▶ [Activity]:
Counting the line with "- Toutefois, elle" as the last one, copy out the lines of the data exactly from the first onward.

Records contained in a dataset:

┄┄┄┄┄┄┄┄┄┄┄┄┄┄┄┄┄┄┄┄

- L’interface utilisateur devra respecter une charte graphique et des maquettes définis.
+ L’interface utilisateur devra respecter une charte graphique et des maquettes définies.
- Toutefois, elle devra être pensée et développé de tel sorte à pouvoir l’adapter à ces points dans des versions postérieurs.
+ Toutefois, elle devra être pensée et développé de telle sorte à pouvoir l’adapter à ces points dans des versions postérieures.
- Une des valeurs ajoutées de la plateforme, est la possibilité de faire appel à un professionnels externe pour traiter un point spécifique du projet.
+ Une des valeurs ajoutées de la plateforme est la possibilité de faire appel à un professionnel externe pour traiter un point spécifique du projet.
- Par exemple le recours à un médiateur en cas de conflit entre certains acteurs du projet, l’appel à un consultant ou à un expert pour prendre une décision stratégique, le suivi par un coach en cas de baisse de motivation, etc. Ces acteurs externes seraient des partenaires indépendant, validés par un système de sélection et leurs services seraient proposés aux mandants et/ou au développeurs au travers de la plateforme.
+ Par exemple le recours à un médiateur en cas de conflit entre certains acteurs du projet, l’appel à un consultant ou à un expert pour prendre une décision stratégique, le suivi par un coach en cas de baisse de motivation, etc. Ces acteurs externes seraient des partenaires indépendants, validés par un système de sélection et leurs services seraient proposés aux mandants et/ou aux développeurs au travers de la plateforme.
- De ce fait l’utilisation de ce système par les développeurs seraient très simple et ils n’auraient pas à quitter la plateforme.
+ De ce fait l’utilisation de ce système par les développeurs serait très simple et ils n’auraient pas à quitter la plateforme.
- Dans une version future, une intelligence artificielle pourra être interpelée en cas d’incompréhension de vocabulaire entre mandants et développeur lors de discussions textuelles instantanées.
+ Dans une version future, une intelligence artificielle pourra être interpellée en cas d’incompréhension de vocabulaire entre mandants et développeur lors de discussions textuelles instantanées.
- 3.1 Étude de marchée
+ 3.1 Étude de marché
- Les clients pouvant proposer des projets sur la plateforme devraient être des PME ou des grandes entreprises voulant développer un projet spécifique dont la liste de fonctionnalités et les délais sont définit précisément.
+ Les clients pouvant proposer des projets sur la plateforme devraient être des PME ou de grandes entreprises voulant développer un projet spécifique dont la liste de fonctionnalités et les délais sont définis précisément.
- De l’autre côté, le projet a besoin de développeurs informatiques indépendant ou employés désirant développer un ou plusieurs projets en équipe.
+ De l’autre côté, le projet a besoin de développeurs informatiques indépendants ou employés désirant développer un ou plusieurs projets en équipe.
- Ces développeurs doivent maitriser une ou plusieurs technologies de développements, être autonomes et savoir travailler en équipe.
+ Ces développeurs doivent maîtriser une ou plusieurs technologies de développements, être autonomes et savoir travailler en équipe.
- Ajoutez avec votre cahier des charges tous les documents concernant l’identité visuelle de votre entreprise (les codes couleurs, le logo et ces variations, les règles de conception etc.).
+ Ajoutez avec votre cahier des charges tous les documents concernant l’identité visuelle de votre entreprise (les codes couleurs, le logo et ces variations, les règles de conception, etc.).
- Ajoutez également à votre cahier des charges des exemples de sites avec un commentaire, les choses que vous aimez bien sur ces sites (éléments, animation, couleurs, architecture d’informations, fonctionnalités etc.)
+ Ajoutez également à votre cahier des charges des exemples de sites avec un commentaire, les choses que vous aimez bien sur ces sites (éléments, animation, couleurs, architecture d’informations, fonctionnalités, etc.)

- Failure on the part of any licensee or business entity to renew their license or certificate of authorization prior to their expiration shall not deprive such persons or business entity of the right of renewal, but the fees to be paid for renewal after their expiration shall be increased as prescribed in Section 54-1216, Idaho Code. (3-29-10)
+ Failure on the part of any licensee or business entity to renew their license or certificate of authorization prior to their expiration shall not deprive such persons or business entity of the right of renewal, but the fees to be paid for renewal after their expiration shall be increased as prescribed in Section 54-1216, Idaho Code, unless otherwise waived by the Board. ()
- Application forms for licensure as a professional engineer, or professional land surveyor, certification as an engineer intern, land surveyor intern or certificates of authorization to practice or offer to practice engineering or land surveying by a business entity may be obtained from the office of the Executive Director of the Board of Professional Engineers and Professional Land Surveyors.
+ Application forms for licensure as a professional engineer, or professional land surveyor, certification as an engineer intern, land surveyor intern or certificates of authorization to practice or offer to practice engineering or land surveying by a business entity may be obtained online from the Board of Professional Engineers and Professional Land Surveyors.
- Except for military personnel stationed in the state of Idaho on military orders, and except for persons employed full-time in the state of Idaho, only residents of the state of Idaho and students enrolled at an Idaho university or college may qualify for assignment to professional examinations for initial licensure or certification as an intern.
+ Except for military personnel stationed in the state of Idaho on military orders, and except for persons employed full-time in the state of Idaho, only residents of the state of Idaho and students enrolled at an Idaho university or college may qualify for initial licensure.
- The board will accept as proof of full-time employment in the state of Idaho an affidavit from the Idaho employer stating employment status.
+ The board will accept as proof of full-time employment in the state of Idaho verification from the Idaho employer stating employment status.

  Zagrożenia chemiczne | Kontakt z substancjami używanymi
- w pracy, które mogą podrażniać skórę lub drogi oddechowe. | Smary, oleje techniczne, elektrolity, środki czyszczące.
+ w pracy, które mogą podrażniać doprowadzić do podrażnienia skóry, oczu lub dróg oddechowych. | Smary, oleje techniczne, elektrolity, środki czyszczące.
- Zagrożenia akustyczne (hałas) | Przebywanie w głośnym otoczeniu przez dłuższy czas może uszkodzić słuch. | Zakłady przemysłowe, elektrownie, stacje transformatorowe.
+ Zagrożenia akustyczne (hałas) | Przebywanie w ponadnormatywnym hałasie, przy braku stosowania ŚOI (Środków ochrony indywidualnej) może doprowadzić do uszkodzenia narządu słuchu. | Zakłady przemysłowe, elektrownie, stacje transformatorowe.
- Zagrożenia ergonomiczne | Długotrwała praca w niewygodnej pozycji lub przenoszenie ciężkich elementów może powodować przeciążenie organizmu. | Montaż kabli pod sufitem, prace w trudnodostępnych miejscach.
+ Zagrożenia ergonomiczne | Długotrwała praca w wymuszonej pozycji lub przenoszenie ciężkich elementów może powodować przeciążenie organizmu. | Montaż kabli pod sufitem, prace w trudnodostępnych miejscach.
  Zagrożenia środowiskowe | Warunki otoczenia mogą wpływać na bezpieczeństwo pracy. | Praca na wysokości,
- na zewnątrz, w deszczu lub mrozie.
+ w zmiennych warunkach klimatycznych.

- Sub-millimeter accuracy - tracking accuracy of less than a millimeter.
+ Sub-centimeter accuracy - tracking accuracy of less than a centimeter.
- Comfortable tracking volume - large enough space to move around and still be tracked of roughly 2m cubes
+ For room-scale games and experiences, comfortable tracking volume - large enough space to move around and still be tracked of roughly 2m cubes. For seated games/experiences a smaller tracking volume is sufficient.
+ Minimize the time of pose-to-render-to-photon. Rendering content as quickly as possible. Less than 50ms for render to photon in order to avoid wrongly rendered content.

┄┄┄┄┄┄┄┄┄┄┄┄┄┄┄┄┄┄┄┄

▶ [Solved exercise]:
- L’interface utilisateur devra respecter une charte graphique et des maquettes définis.
+ L’interface utilisateur devra respecter une charte graphique et des maquettes définies.
- Toutefois, elle devra être pensée et développé de tel sorte à pouvoir l’adapter à ces points dans des versions postérieurs.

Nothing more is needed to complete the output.